EXCERPTED RECORDS →
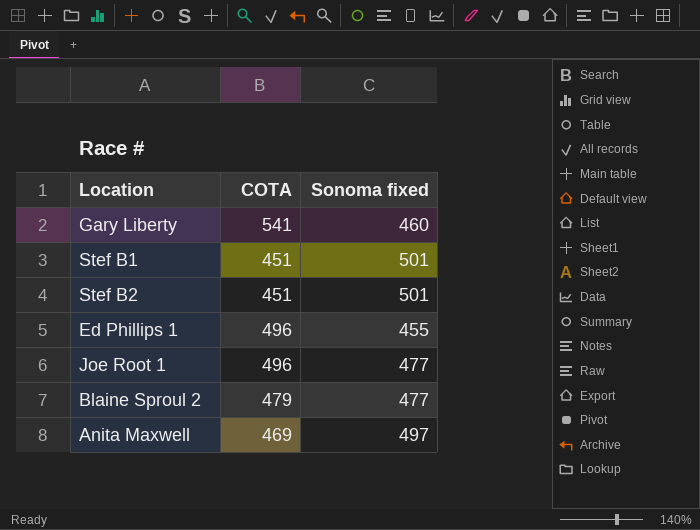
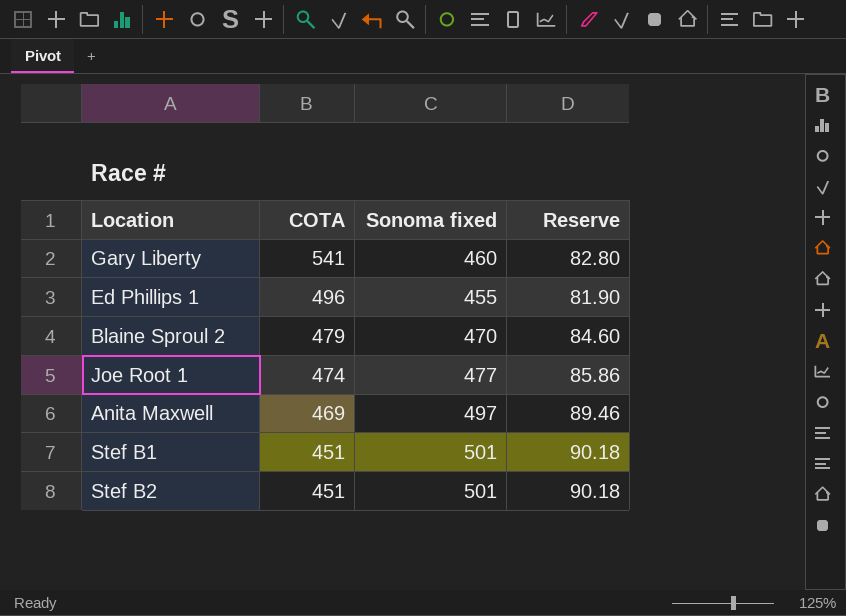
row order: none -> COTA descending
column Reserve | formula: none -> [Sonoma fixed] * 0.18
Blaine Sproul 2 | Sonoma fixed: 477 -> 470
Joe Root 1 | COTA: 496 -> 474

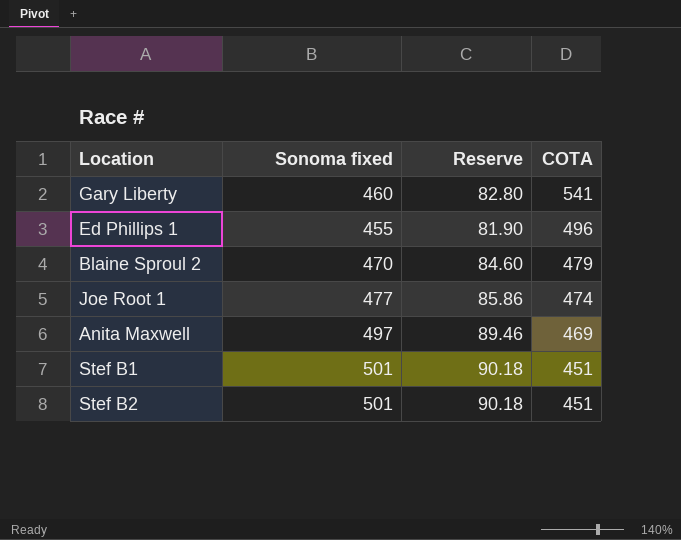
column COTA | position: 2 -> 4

--

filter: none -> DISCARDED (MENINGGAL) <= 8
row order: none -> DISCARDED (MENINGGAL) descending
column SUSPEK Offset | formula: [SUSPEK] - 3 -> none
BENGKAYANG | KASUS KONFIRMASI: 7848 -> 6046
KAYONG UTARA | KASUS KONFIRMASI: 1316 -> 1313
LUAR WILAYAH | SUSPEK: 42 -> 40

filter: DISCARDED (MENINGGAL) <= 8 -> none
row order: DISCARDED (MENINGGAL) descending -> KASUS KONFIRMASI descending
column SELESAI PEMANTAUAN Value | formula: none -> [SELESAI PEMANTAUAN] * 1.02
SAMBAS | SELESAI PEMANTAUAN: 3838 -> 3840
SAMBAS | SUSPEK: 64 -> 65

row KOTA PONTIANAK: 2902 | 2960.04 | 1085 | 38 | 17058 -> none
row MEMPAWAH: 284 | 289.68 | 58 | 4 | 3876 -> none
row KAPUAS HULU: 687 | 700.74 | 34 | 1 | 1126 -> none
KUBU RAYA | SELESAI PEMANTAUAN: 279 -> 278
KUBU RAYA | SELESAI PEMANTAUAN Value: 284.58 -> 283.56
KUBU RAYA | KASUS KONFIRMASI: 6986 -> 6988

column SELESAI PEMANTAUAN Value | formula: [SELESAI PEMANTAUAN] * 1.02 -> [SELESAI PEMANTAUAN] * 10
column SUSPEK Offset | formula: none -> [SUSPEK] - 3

...

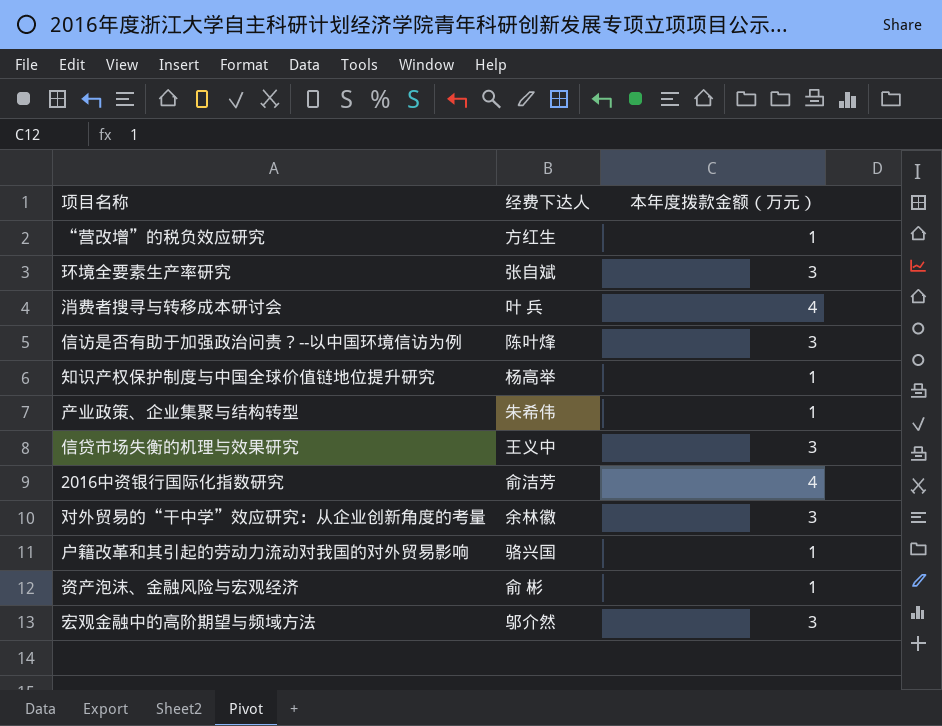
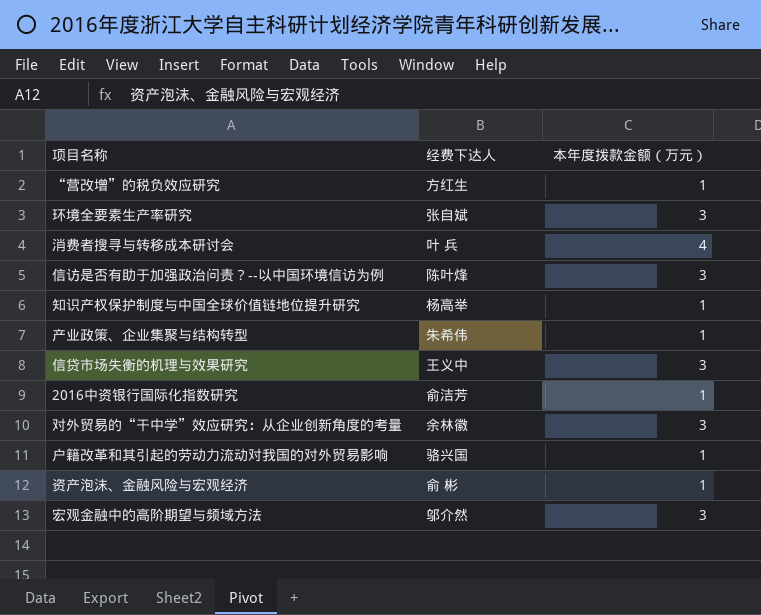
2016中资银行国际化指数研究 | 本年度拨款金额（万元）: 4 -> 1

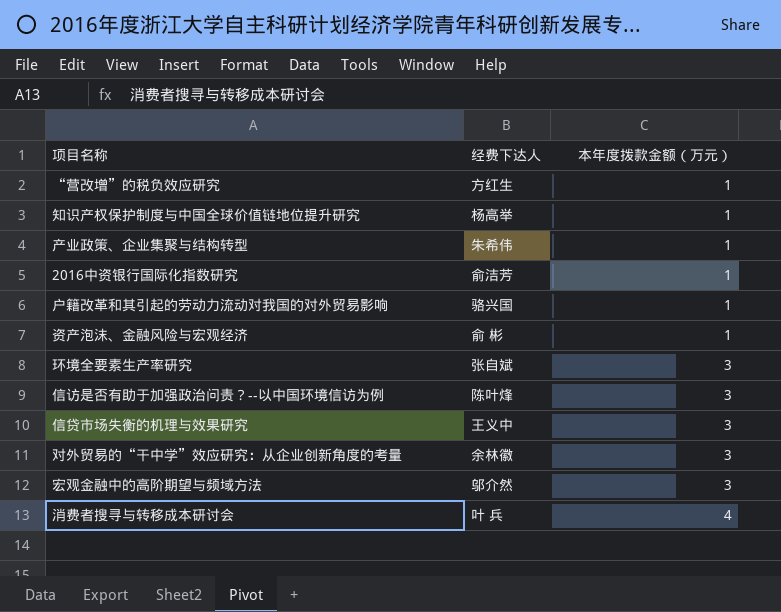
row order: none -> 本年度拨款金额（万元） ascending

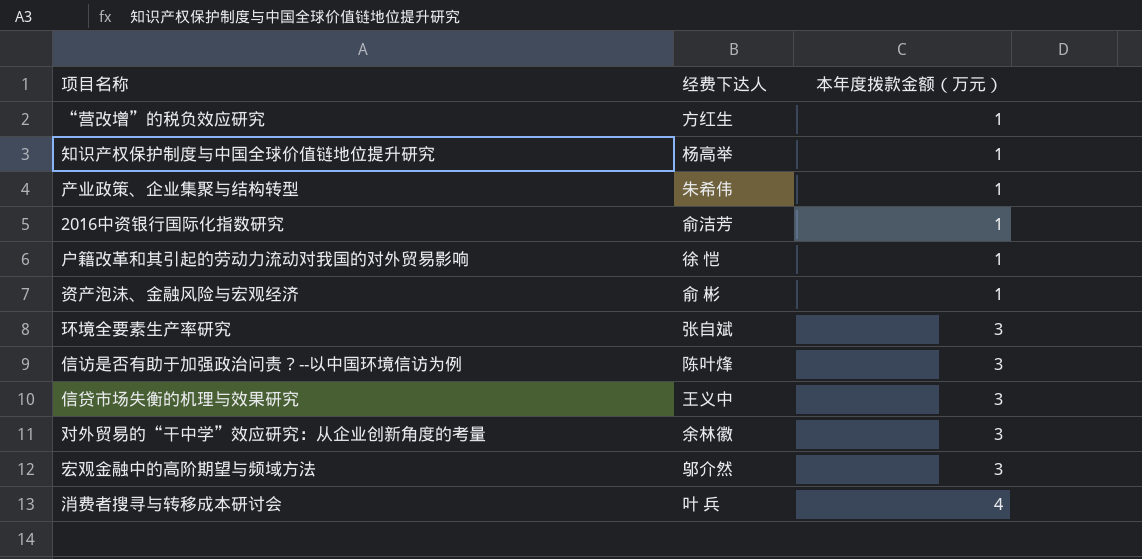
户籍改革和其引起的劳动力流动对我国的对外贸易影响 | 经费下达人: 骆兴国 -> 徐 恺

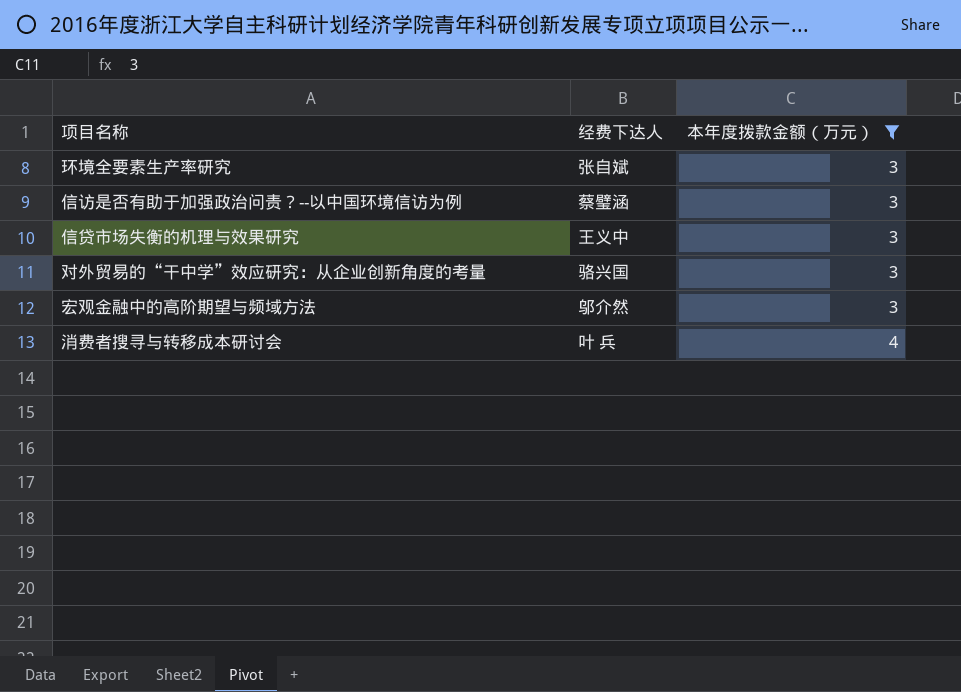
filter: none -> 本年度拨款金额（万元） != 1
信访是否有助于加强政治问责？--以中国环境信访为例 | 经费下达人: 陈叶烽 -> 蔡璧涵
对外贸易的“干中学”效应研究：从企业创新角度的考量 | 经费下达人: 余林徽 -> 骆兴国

TASK PROMPT → Quote the lines above exactly, starting with the one that has "row order: none -> COTA descending" and ending with the one that has "column COTA | position: 2 -> 4"; drop the pictures and include nothing else.

OUTPUT OF THE TASK →
row order: none -> COTA descending
column Reserve | formula: none -> [Sonoma fixed] * 0.18
Blaine Sproul 2 | Sonoma fixed: 477 -> 470
Joe Root 1 | COTA: 496 -> 474

column COTA | position: 2 -> 4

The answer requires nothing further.